Ivanhoé Cambridge’s $1bn bet on collaborative spaces

The firm’s We Company commitment is a hedge against a model the industry takes for granted

How is Ivanhoé Cambridge, the real estate investment arm of Canadian pension Caisse de dépôt et placement du Québec, so comfortable doing business with The We Company, that it is committing $1 billion to a strategic partnership with a disruptor that is splitting opinions?

From what the collaborative space giant’s managing partner Richard Gomel and Ivanhoé Cambridge chief investment and innovation officer Sylvain Fortier – as well as other market sources – have told PERE, the answer lies somewhere in the detail.

The partnership will be led by We Company’s new real estate acquisition and management platform ARK, which is investing an undisclosed seed amount from its balance sheet in an investment vehicle alongside the $1 billion commitment from Ivanhoé Cambridge, according to Gomel. PERE understands that this vehicle is structured like a fund of one, and ARK will be actively managing the investments on a day-to-day basis.

However, PERE also understands that all transactions must go through the vehicle’s investment committee, which includes an undisclosed number of Ivanhoé Cambridge executives. The Canadian institution will also sit on the investment committee of the ARK platform itself. Capital calls for the new vehicle will be made on an investment-by-investment basis, Ivanhoé Cambridge’s Fortier said, though he declined to comment on whether it holds the right of first refusal in the strategic partnership or on how much discretion ARK has over the $1 billion investment.

Investments will not be limited by geography, property type or risk-return profile at this time, though acquisitions will likely skew towards small to mid-sized office properties, Fortier said. Ivanhoé Cambridge wants to keep its investment options open, given We Company’s global presence and expansion into other property types – such as residential – through its co-living platform WeLive. The strategic partnership expects low, double-digit returns on a blended basis over a medium to long-term period, according to Fortier.

GP or LP?

Ivanhoé Cambridge looks to stay in a “GP-like position” alongside ARK with the option to be involved with future funds the platform might want to raise, but Fortier adds the Canadian investor would consider providing future capital as a traditional limited partner, too. Gomel said the partners can use combined capital in the vehicle to acquire single assets, purchase portfolios, seed any upcoming ARK real estate funds or even back third-party funds – much like a fund of funds.

Fortier views this as a mid- to long-term partnership, where the two sides will buy and redevelop assets together, adding value through We Company’s hospitality brands. The company’s direct connection to the end user, and its reputation as an industry disruptor, drove Ivanhoé Cambridge’s investment, according to Fortier. Acquiring assets with a partner that is also a tenant through its co-working WeWork brand creates good alignment, he added. WeWork’s existing global presence across 100 cities also complements Ivanhoé Cambridge’s desire to increase real estate exposures in Europe, Asia and Latin America.
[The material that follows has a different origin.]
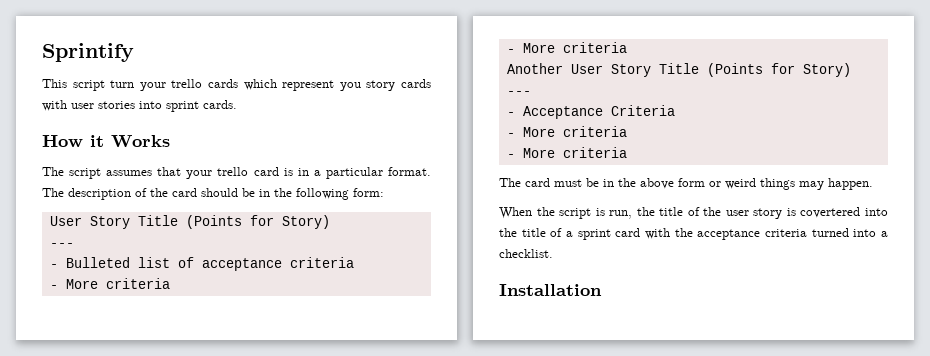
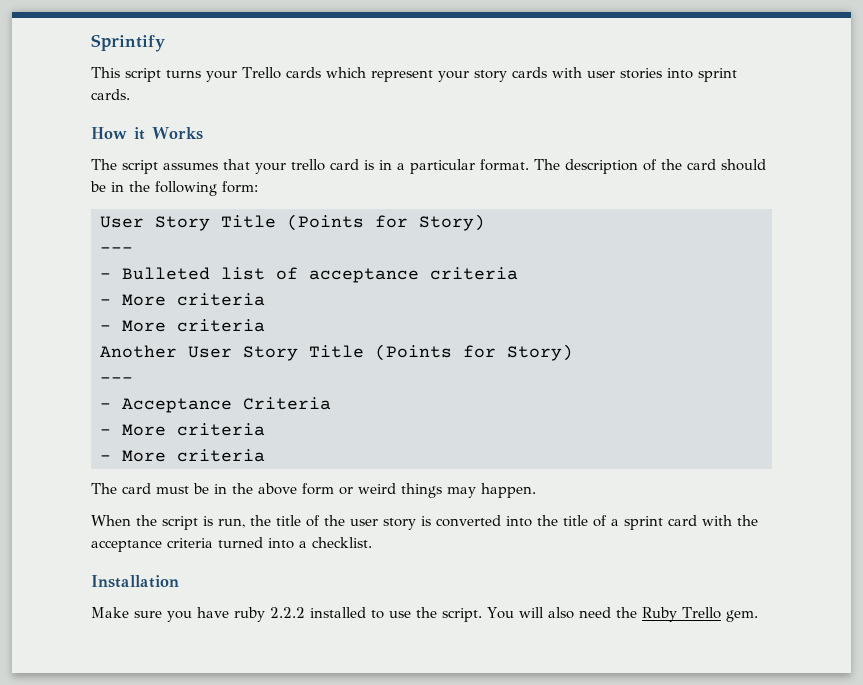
[110,79,203,91] turn your trello -> [166,67,281,82] turns your Trello
[339,82,361,91] you -> [437,71,469,82] your
[800,207,861,218] covertered -> [436,515,501,527] converted
(602, 290) none -> [91,607,758,622] // Make sure you have ruby 2.2.2 installed to use the script. You will also need the Ruby Trello gem.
Fortier acknowledged that investing with ARK can be considered risky. The new investment platform has yet to develop a track record, while ARK’s parent, We Company, still relies on outside funding and made a $1.9 billion annual loss for 2018, making certain landlords and other partners seek favorable economics and conditions in deals it undertakes.

However, Fortier said it is also a risk for Ivanhoé Cambridge not to invest with ARK, given We Company’s current significance in the market; the partnership acts as a hedge against the traditional model that the industry takes for granted. He said: “This equity commitment is… our commitment to being open to how things are being done today.”